Multiple myeloma is one of the most common types of bone marrow cancers. It attacks the plasma of cells, the white blood cells that produce antibodies whose function is to protect from infections. Plasma cells go through a cancerous change, they start proliferating uncontrollably and thus hampers the production f healthy red blood cells, leukocytes, and thrombocytes. These abnormal and cancerous cells of the plasma are called myeloma cells.

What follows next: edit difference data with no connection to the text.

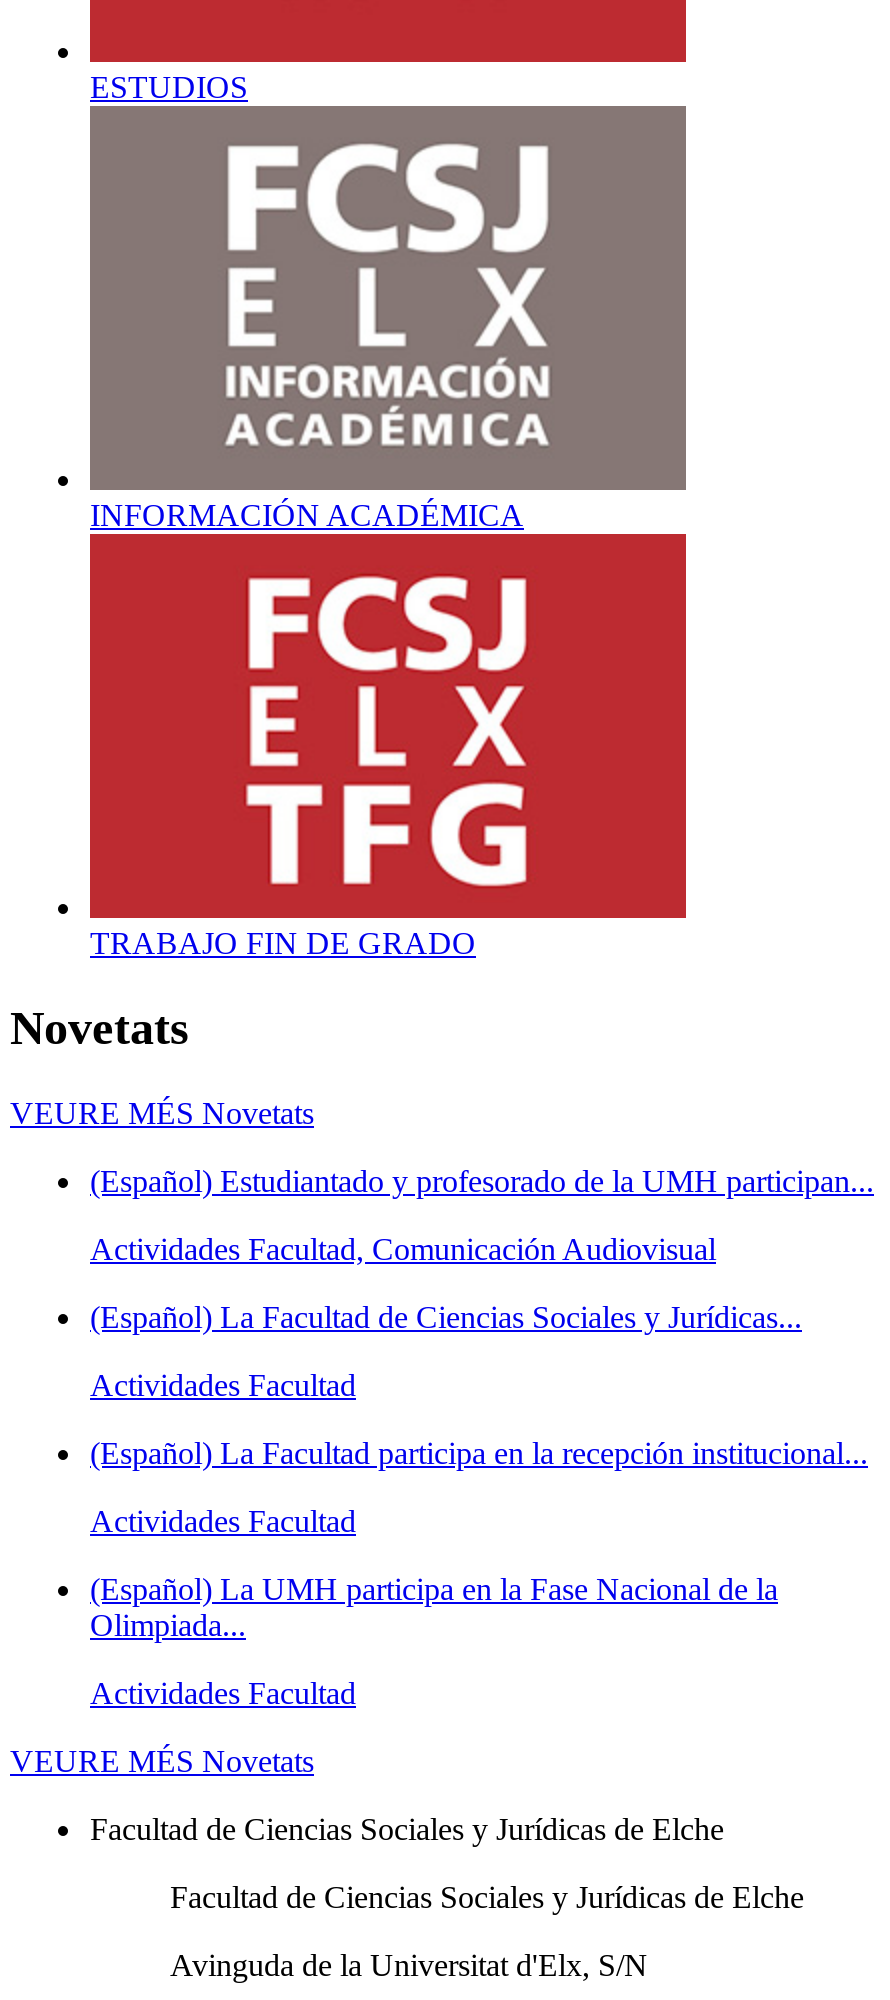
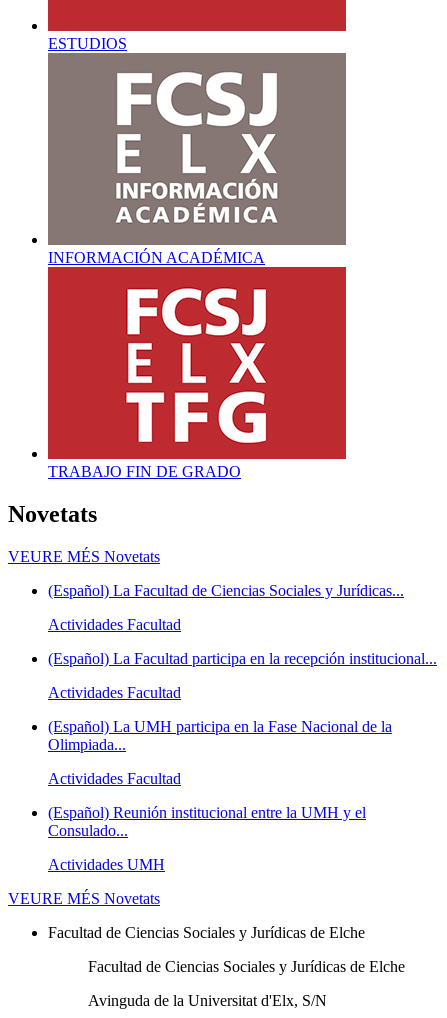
- (Español) Estudiantado y profesorado de la UMH participan...
- Actividades Facultad, Comunicación Audiovisual

moved up: (Español) La Facultad de Ciencias Sociales y Jurídicas... | Actividades Facultad | (Español) La Facultad participa en la recepción institucional... | Actividades Facultad | (Español) La UMH participa en la Fase Nacional de la | Olimpiada... | Actividades Facultad

+ (Español) Reunión institucional entre la UMH y el
+ Consulado...
+ Actividades UMH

The myeloma cells produce abnormal number of antibodies, and on the other hand, there is reduced production of healthy white blood cells that protect us from infections. Myeloma cells also destroy the bone tissue, which further leads to pains in the bones, breaking of bones and release of extra calcium in the bloodstream.

The small number of red blood cells causes reduced ability of the blood to transport oxygen to the other organs, while lower count of thrombocytes may lead to abnormal hemorrhaging.

Multiple myeloma is showing higher incidence in people over 40.



The symptoms of multiple myeloma are the following:

  • fatigue
  • paleness
  • shortness of breath
  • pain in the bones, mostly in the back, as the myeloma cells proliferate and accumulate in the bone marrow and spread through the skeleton
  • easy breaking of bones
  • recurrent infections
  • easy bruising, even without injury
  • thirst, frequent need for urination and constipation due to increased level of calcium in the blood

Some patients may not feel any symptoms, especially in the early stage.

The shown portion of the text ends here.